Il nous avait laissés avec l'album "À la belle de Mai" (1994) et un disque de reprises des chansons de Georges Brassens, "Renaud chante Brassens" (1996). Puis avaient suivi deux compilations : "The Meilleur of Renaud 75-85" (1995) et "The Meilleur of Renaud 85-95" (1995). Ses fans, déroutés, criaient au scandale : leur idole anticonformiste s'était-elle laissée prendre au jeu du marketing ? Vraiment, cela ne ressemblait pas à Renaud, cet anar qui avait explosé à la fin des années 70 pour devenir l'emblème de la jeunesse désabusée des années 80.
Renaud, icône de la génération "no future"
Renaud arrivait à point nommé dans cette époque qui criait "no future". Avec des chansons qui n'épargnaient personne : les bourgeois, les militants de tous poils, les policiers et militaires, et même lui-même. Car Renaud sait aussi se tourner en dérision, et c'est pour cela que l'on ne peut lui en vouloir de cracher sur tout ce qui bouge. On connaît tous les personnages atypiques de ses chansons : Manu, Gérard Lambert, La Pépette… et les habitants de son "HLM".
Le comeback de Renaud après des années de galère
Après bien des déboires, Renaud commence à voir le bout du tunnel. Mais ses années de galère l'ont un peu assagi : comme il l'explique lui-même, il a toujours la même rage, mais la maturité fait que celle-ci est plus réfléchie qu'à ses débuts :
« Je ne sais pas si c'est à cause de l'âge ou d'une certaine forme de désillusion et de lassitude, mais même si j'ai toujours la Rage, j'ai moins envie qu'autrefois de crier mes colères ! Parce que ça me semble un peu dérisoire et futile. »

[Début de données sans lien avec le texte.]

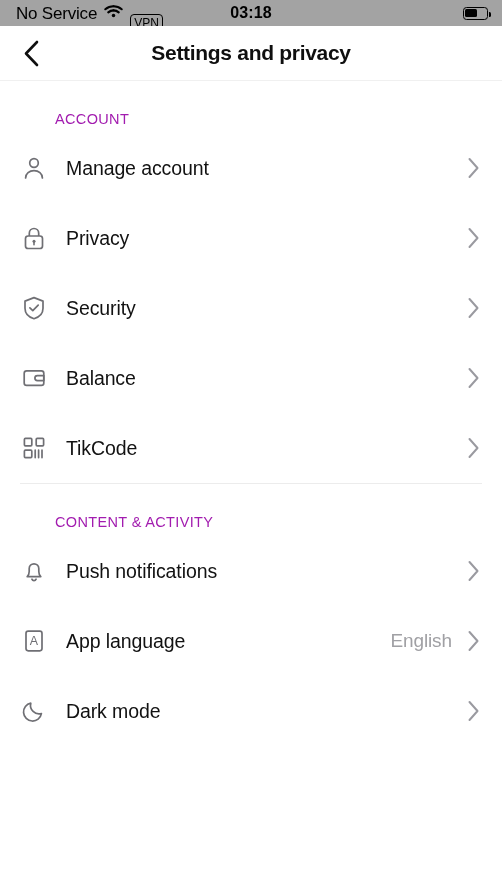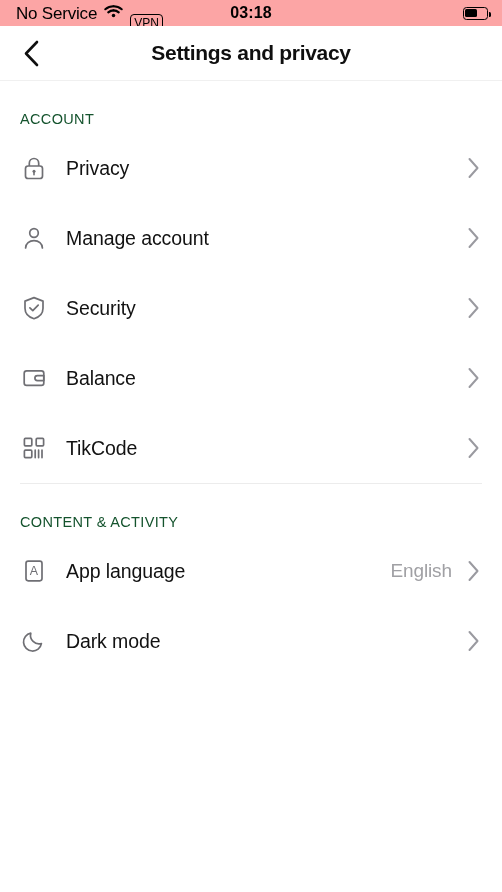"No Service" .statusbar { background: #fca5a5 -> #a3a3a3 }
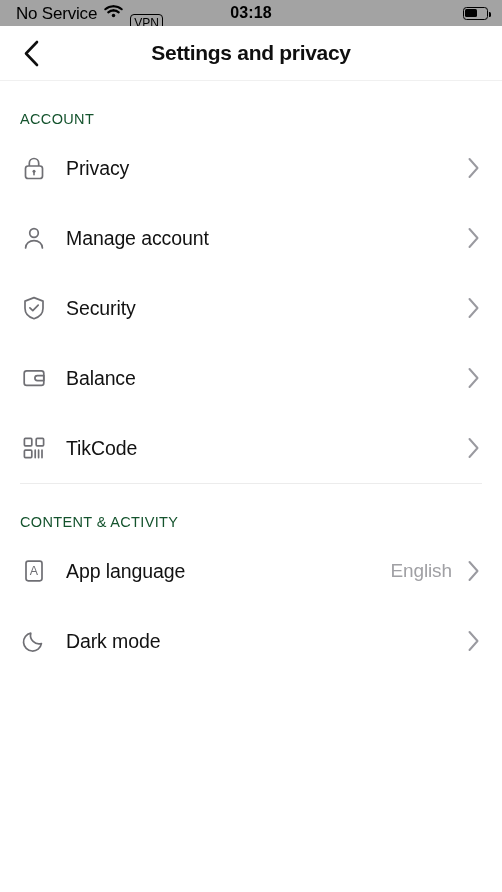"ACCOUNT" .section-header { color: #14532d -> #a21caf; margin-left: none -> 35px }
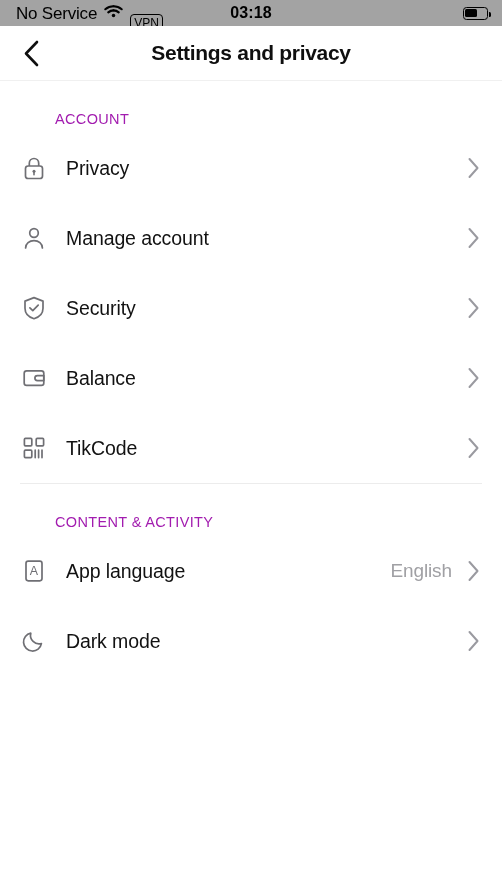"Privacy" div.row { order: before "Manage account" -> after "Manage account" }
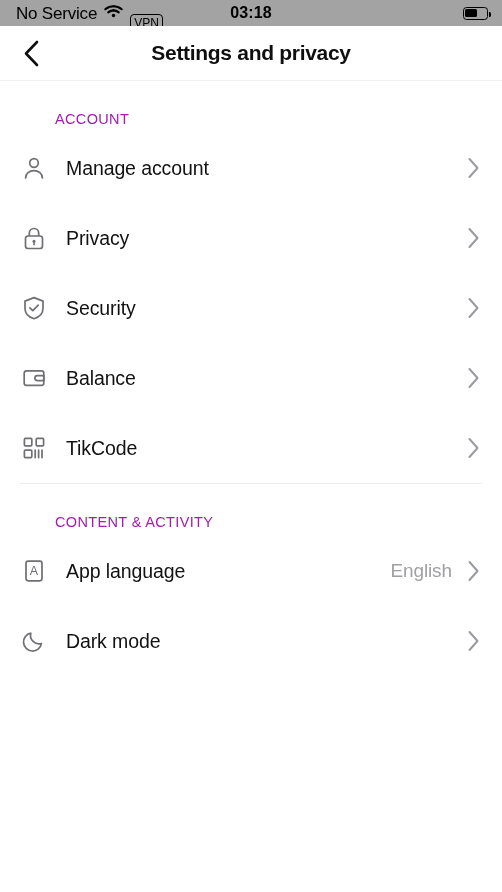"Push notifications" div.row { html: none -> <div> <span> <svg> <path></path> <path></path> </svg> </span> <span>Push notifications</span> <span> <svg> <path></path> </svg> </span> </div> }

"Boucan d'enfer" : l'album du renouveau
Dans son album "Boucan d'enfer", Renaud a décidé de s'ouvrir à une nouvelle vie. Pour célébrer cette renaissance, il nous livre son disque le plus personnel. Quatorze titres sans fard directement inspirés de sa descente aux enfers : "Mal barrés", "Tout arrêter" ; ou des cauchemars servis par l'actualité comme "Manhattan-Kaboul" (en duo avec Axelle Red), "Corsic'armes", "P'tit PD" où il évoque la vie d'un jeune homo en province qui rêverait de s'installer à Paris pour fuir la haine homophobe ; et bien sûr "Docteur Renaud, Mister Renard", clin d'œil à Gainsbar/Gainsbourg qui témoigne de la lutte entre les deux facettes de sa personnalité.
Renaud est un chanteur populaire, dans la lignée des plus grands : Brassens, Brel, Gainsbourg... Souhaitons-lui la "Bien(re)venue", il nous aura manqué.